Затем он снова поговорил с искровиками, которые сообщили, что ничьи радиостанции в радиусе действия их армейских аппаратов, в эфир не выходили. Еще ему было подтверждено то, о чем говорил подполковник, – действие голубиной почты в приднестровском каньоне весьма осложнено обильностью хищной птицы, и на этот способ передачи информации никто особо не полагался, а из хищной птицы почтальон не получится. С тем прапорщик и вернулся в расположение полка. И вот там его снова ждал сюрприз.

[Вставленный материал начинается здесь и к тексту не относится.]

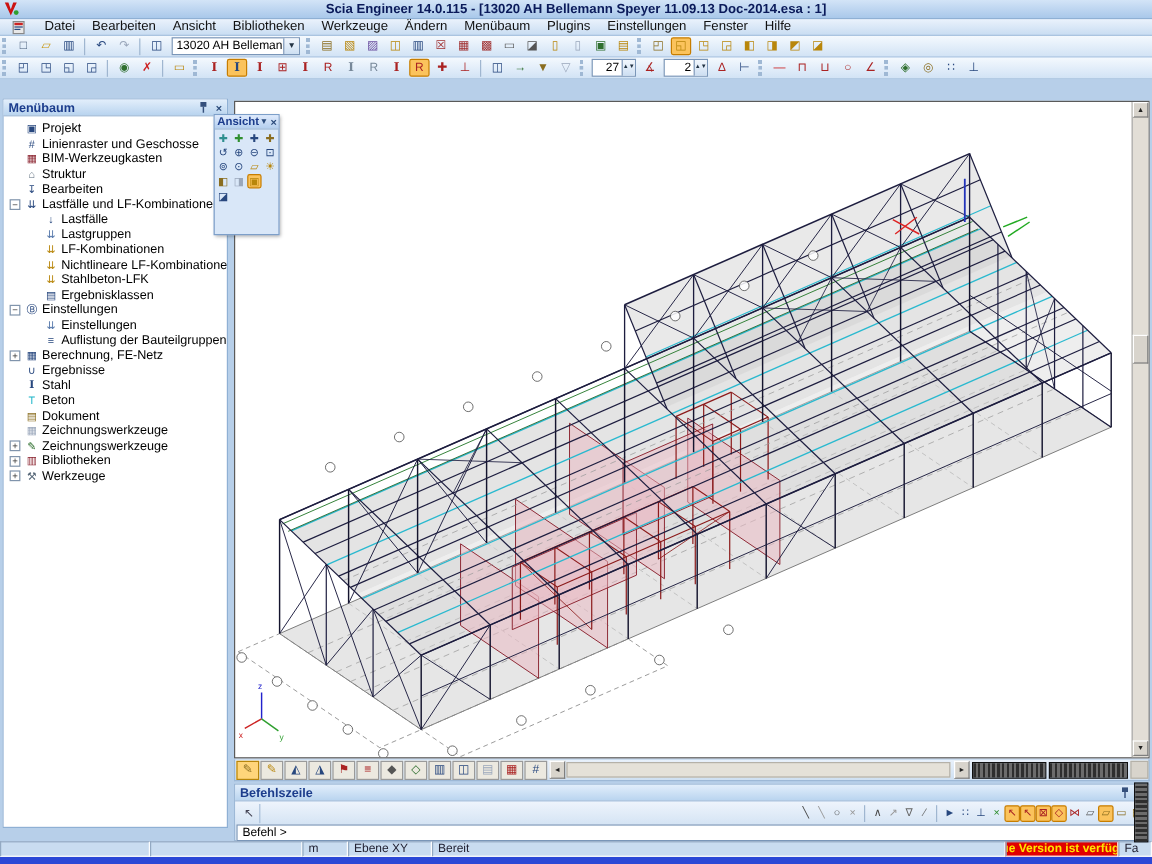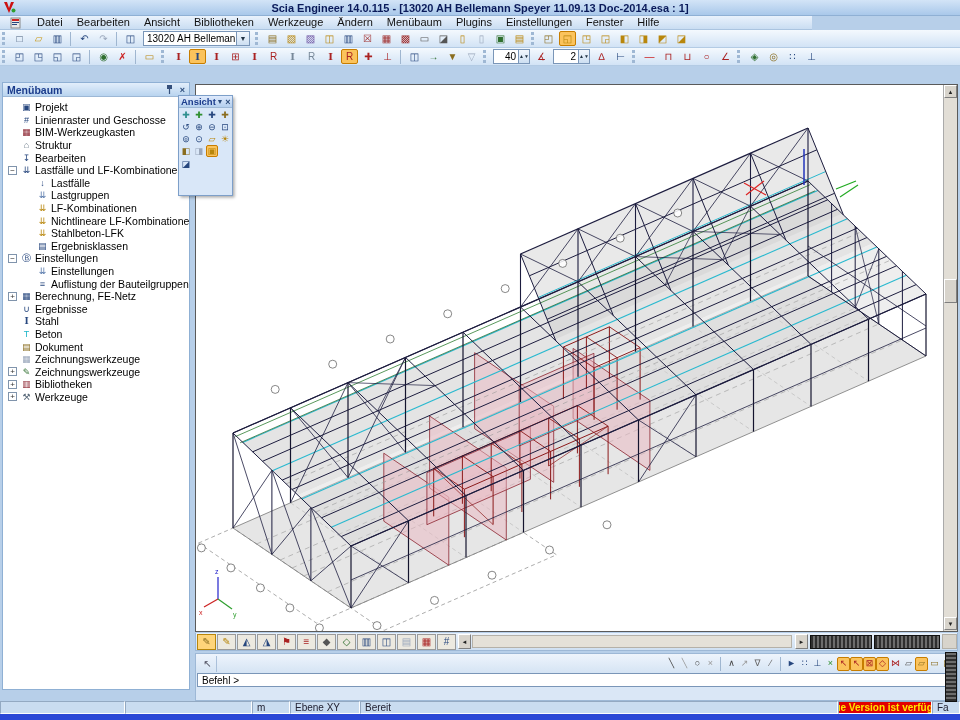--- a/index.html
+++ b/index.html
@@ -11,7 +11,7 @@
 .titlebar .ttl{font-weight:bold;font-size:11px;color:#0a1a5a;white-space:nowrap}
 .applogo{position:absolute;left:3px;top:1px;width:13px;height:13px}
 
-.menubar{position:absolute;left:0;top:16px;width:812px;height:14px;background:linear-gradient(#eaf2fc,#c9ddf2);display:flex;align-items:center;border-bottom:1px solid #aac4e0}
+.menubar{position:absolute;left:0;top:16px;width:960px;height:14px;background:linear-gradient(#eaf2fc,#c9ddf2);display:flex;align-items:center;border-bottom:1px solid #aac4e0}
 .menubar .mico{width:14px;height:12px;margin:0 6px 0 10px}
 .mitem{padding:0 7px;color:#111;font-size:11px;line-height:13px}
 

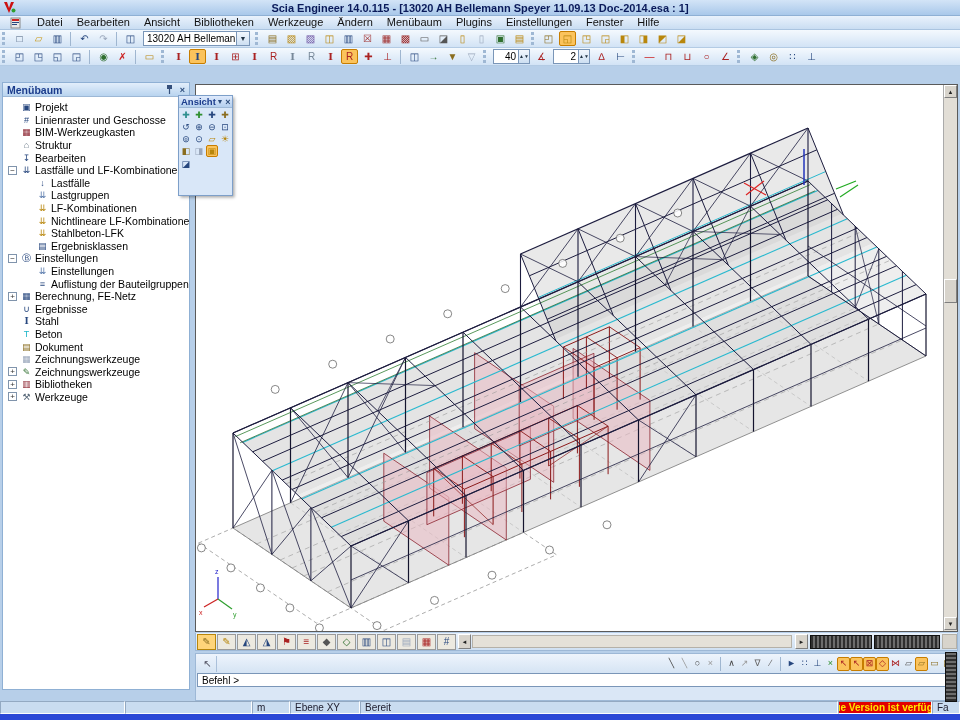--- a/index.html
+++ b/index.html
@@ -127,7 +127,7 @@
     <span><span class="tbtn" style="color: rgb(39, 71, 126);">◫</span><span class="tbtn" style="color: rgb(47, 111, 47);">→</span><span class="tbtn" style="color: rgb(138, 109, 31);">▼</span><span class="tbtn" style="color: rgb(154, 167, 187);">▽</span></span>
     <span class="thandle"></span>
     <span class="spin">
-      <span class="v">40</span>
+      <span class="v">27</span>
       <span class="ud">▲▼</span>
     </span>
     <span><span class="tbtn" style="color: rgb(170, 34, 34);">∡</span></span>

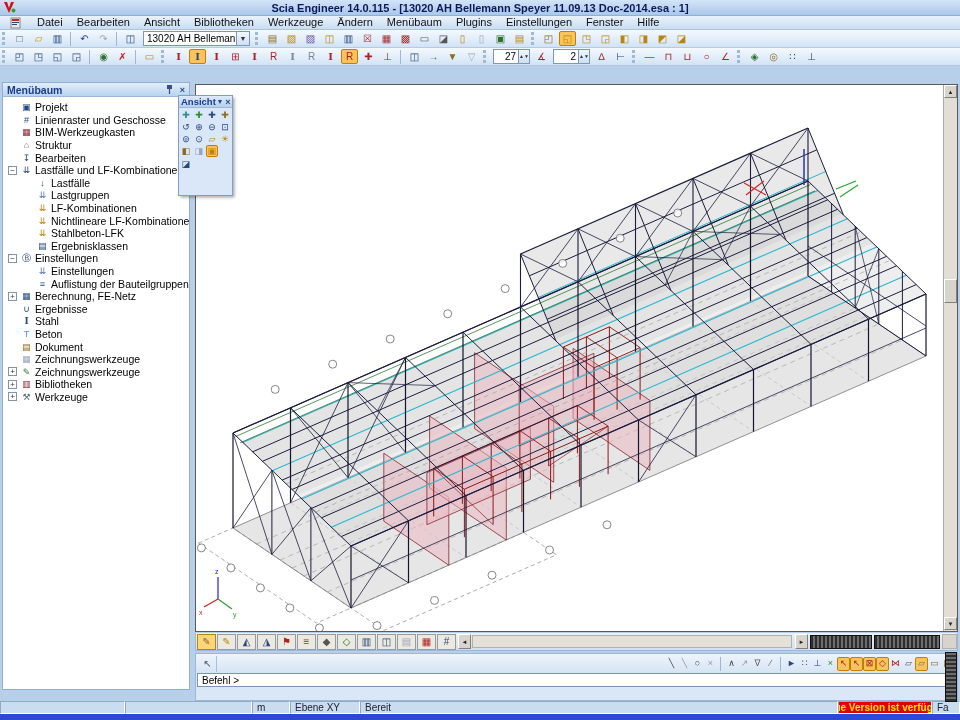--- a/index.html
+++ b/index.html
@@ -564,6 +564,16 @@
   <div class="vdark"></div>
 
   <div class="cmdpanel">
+    <div class="panelhead">
+      <span class="ptitle">Befehlszeile</span>
+      <span class="phbtn">
+        <svg width="7" height="10" viewBox="0 0 7 10">
+            <rect x="1" y="0" width="5" height="4" fill="#35507c"></rect>
+            <line x1="3.5" y1="4" x2="3.5" y2="9" stroke="#35507c" stroke-width="1.2"></line>
+          </svg>
+      </span>
+      <span class="phbtn">×</span>
+    </div>
     <div class="cmdrow">
       <span class="cmdcur">↖</span>
       <span class="cmdspace"></span>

Когда он вышел на поляну, где недавно закончили экзаменовать новобранцев о чинообращениях – к слову, ни один из них экзамен не выдержал, – то увидел, как на краю плаца разожгли огонь.

– Это мы чайком побаловаться, – пояснил седоусый унтер, – сейчас молодым посты станем показывать. Дело важное.

Вот только важное дело не случилось. Будто сквозь туман и совсем из другого пространства прапорщик увидел, что унтер протягивает к огню кружку, ту самую, из которой он утром плеснул себе в лицо, и теперь кружка нанизана на длинную жердь, чтобы не обжечься. Потом на поляну вышел поручик Невестин и уже собрался что-то сказать, но только успел раскрыть рот, как вдалеке снова раздался звук. Три лопнувшие шутихи. Ласковые, воздушные, словно пар из-под крышки со щами, звуки – пых-пых-пых.

Затем свист. Тонкий, становящийся всё отчетливей.

– Беги с поляны! – точно как в сегодняшнем сне заорал поручик, а Славин, почти как во сне, замер, всматриваясь в кусочки неба, проглядывавшие сквозь густые кроны, и пытался увидеть, откуда прилетит незримая смерть.